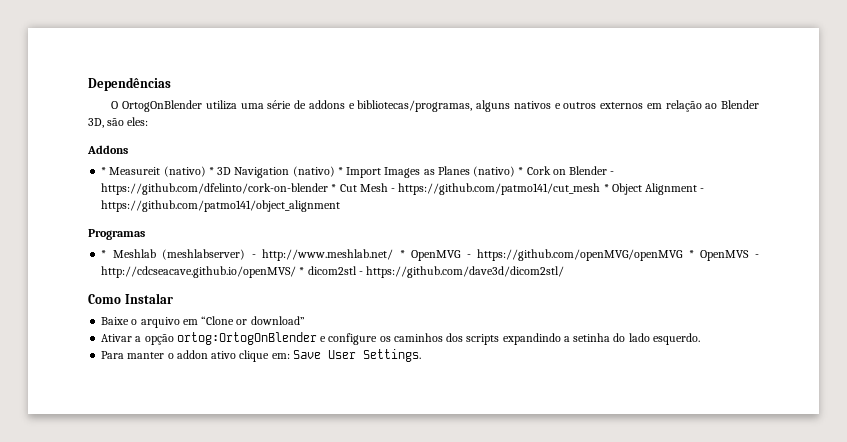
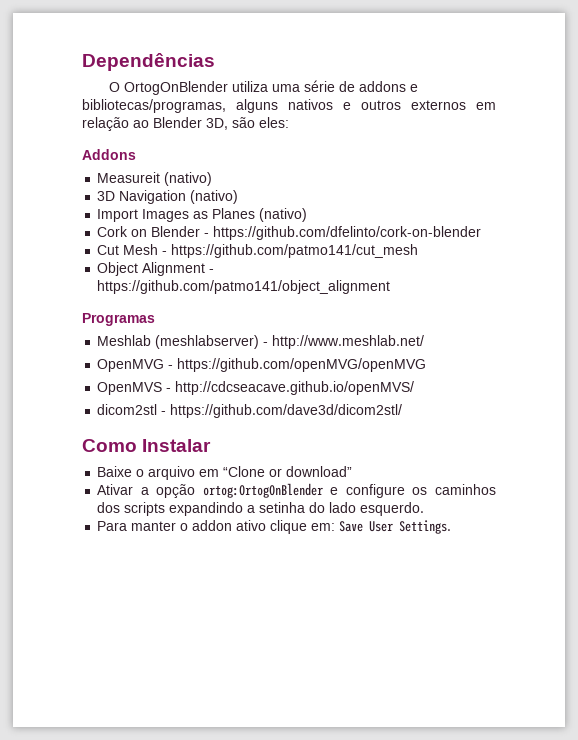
[101,167,107,175] * -> (136, 154) none
[208,167,214,175] * -> (213, 179) //
[337,167,343,175] * -> (239, 197) //
[518,167,524,175] * -> (308, 215) //
[331,184,337,192] * -> (482, 233) //
[603,184,609,192] * -> (419, 251) //
[101,250,107,258] * -> (155, 319) none
[399,250,405,258] * -> (425, 342) //
[688,250,694,258] * -> (427, 365) //
[299,267,305,275] * -> (415, 388) //

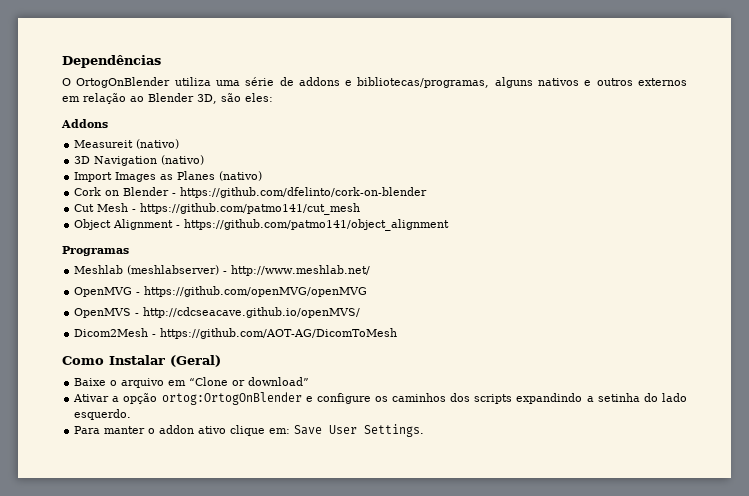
[97,404,403,418] dicom2stl - https://github.com/dave3d/dicom2stl/ -> [74,328,398,339] Dicom2Mesh - https://github.com/AOT-AG/DicomToMesh
(212, 445) none -> [170,355,221,367] (Geral)

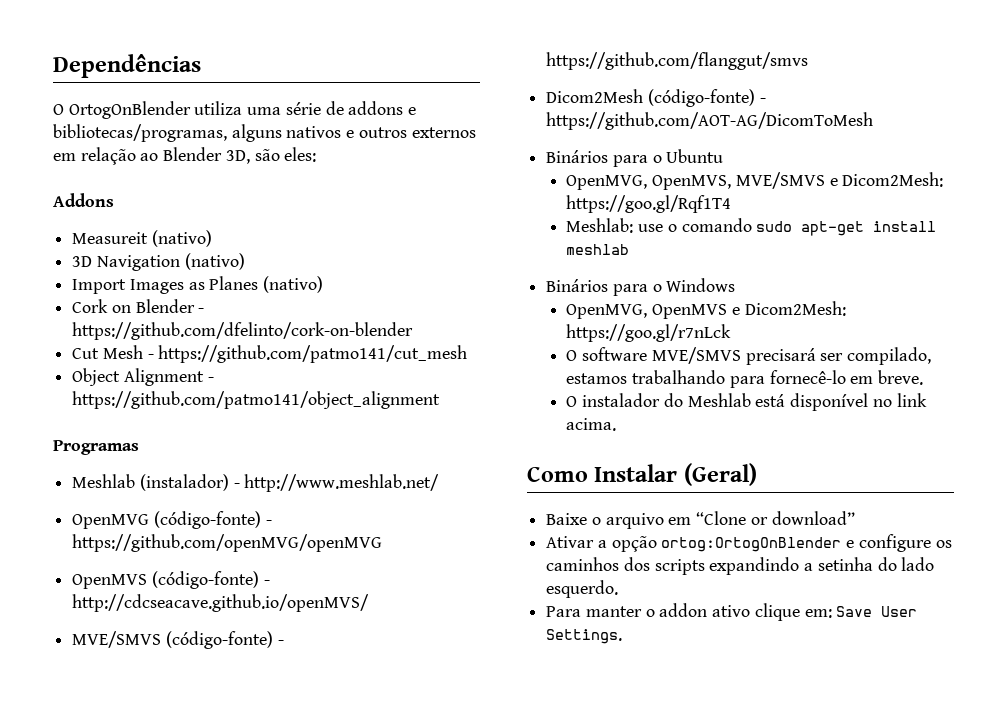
[127,265,220,275] (meshlabserver) -> [139,474,229,491] (instalador)
(133, 292) none -> [153,511,261,529] (código-fonte)
(132, 313) none -> [151,571,259,589] (código-fonte)
(361, 312) none -> [72,631,284,649] [546,52,809,70] // MVE/SMVS (código-fonte) - https://github.com/flanggut/smvs
(149, 332) none -> [647,89,755,107] (código-fonte)
(398, 333) none -> [546,149,724,167] [566,172,944,190] [566,195,732,213] [566,218,937,236] [566,244,630,255] [546,278,736,296] [566,301,846,319] [566,324,732,342] [566,347,932,365] [566,370,924,388] [566,393,927,411] [566,418,617,431] // Binários para o Ubuntu // OpenMVG, OpenMVS, MVE/SMVS e Dicom2Mesh: https://goo.gl/Rqf1T4 // Meshlab: use o comando sudo apt-get install meshlab // Binários para o Windows // OpenMVG, OpenMVS e Dicom2Mesh: https://goo.gl/r7nLck // O software MVE/SMVS precisará ser compilado, estamos trabalhando para fornecê-lo em breve. // O instalador do Meshlab está disponível no link acima.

- How to complete this task -
Repeat the exact lines from the first line of the data through the line containing "(361, 312) none". Nothing else, no pictures.

- Answer box -
[101,167,107,175] * -> (136, 154) none
[208,167,214,175] * -> (213, 179) //
[337,167,343,175] * -> (239, 197) //
[518,167,524,175] * -> (308, 215) //
[331,184,337,192] * -> (482, 233) //
[603,184,609,192] * -> (419, 251) //
[101,250,107,258] * -> (155, 319) none
[399,250,405,258] * -> (425, 342) //
[688,250,694,258] * -> (427, 365) //
[299,267,305,275] * -> (415, 388) //

[97,404,403,418] dicom2stl - https://github.com/dave3d/dicom2stl/ -> [74,328,398,339] Dicom2Mesh - https://github.com/AOT-AG/DicomToMesh
(212, 445) none -> [170,355,221,367] (Geral)

[127,265,220,275] (meshlabserver) -> [139,474,229,491] (instalador)
(133, 292) none -> [153,511,261,529] (código-fonte)
(132, 313) none -> [151,571,259,589] (código-fonte)
(361, 312) none -> [72,631,284,649] [546,52,809,70] // MVE/SMVS (código-fonte) - https://github.com/flanggut/smvs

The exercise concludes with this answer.